The Chatterjee Group Centres for Research and Education in Science and Technology
- Motto: Inventing Harmonious Future
- Type: Deemed to be University Research university
- Established: c. 2020; 6 years ago
- Founder: The Chatterjee Group
- Academic affiliations: AIU; UGC;
- Chancellor: Purnendu Chatterjee
- Vice-Chancellor: Malabika Sarkar
- Location: Bidhannagar, West Bengal, India 22°34′30.75″N 88°25′9.1″E﻿ / ﻿22.5752083°N 88.419194°E
- Campus: Salt Lake Sector-V;
- Acronym: TCG CREST
- Website: tcgcrestdtbu.ac.in

= The Chatterjee Group Centres for Research and Education in Science and Technology =

Research University in Kolkata, India

The Chatterjee Group Centres for Research and Education in Science and Technology or simply TCG CREST, is a multiple cross-disciplinary educational research centre deemed-to-be-university located in Salt Lake’s Sector V, West Bengal, India.

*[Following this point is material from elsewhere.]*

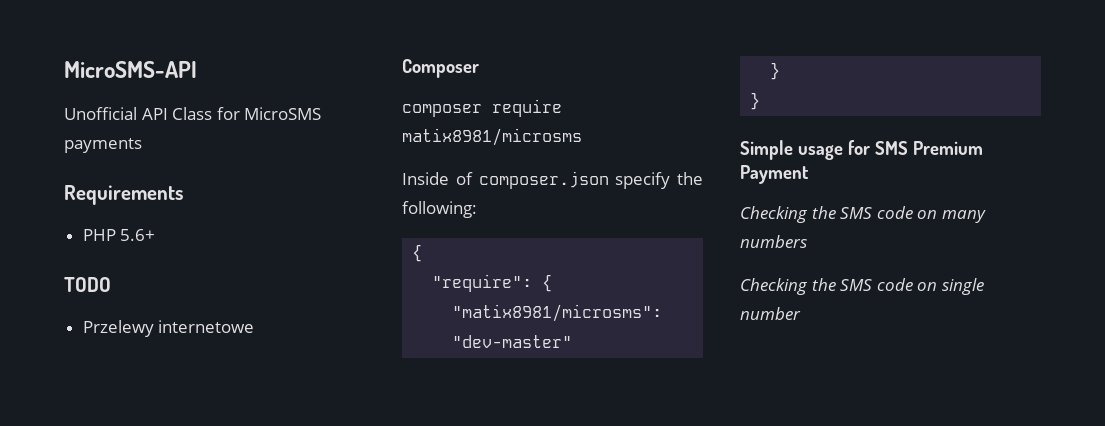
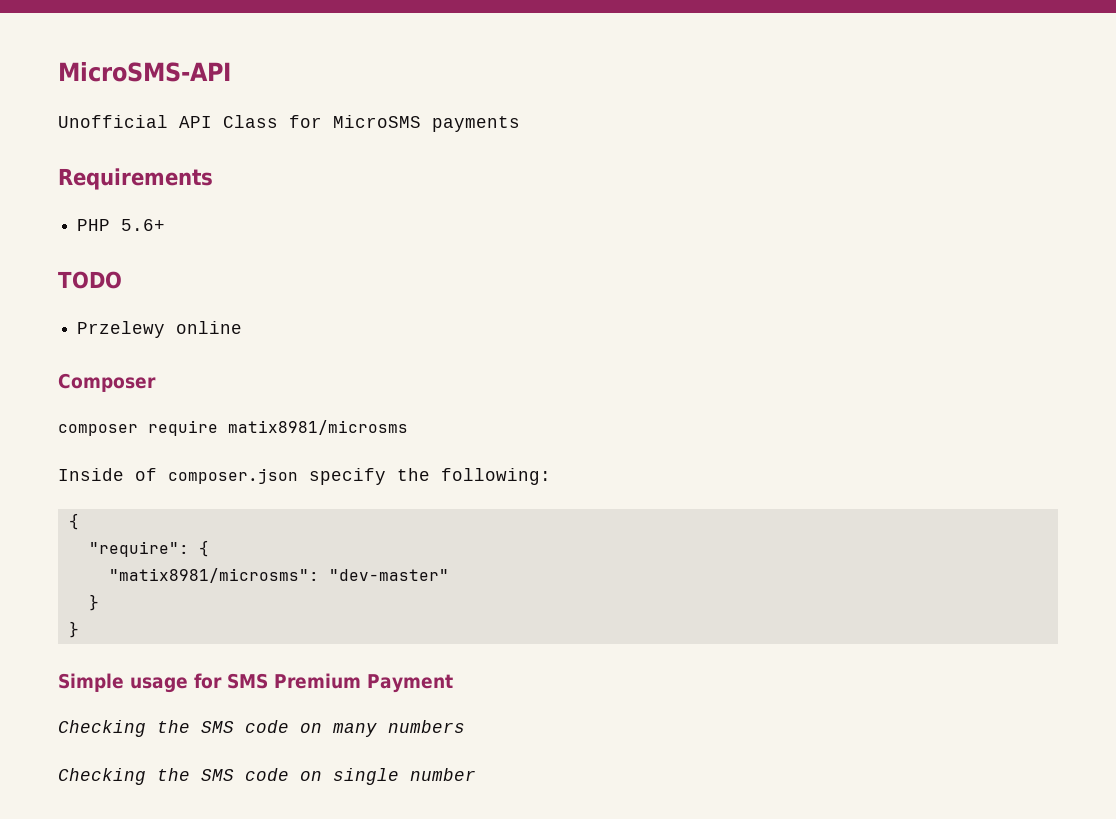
[158,320,255,333] internetowe -> [176,321,243,334] online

It has five schools. It was established in 2020 and is one of the first research-driven private university in India. The institute was established with considerable expectations regarding its academic and research potential. However, its subsequent development has been criticized for falling short of these initial expectations. Some observers have attributed this to concerns regarding perceived excessive nepotism in the appointment during its formative years, as well as the absence of a clearly defined organizational structure and institutional framework.

== History ==
TCG Centres for Research and Education in Science and Technology was incorporated as a private, non-government company on 3 February 2010 and is registered with the Registrar of Companies, Kolkata, under CIN U74120WB2010NPL141674. According to publicly available corporate records, the company is classified as a company limited by guarantee and remains active. Its listed directors include Purnendu Chatterjee, Kishore Bhattacharya, and Swapan Bhattacharya.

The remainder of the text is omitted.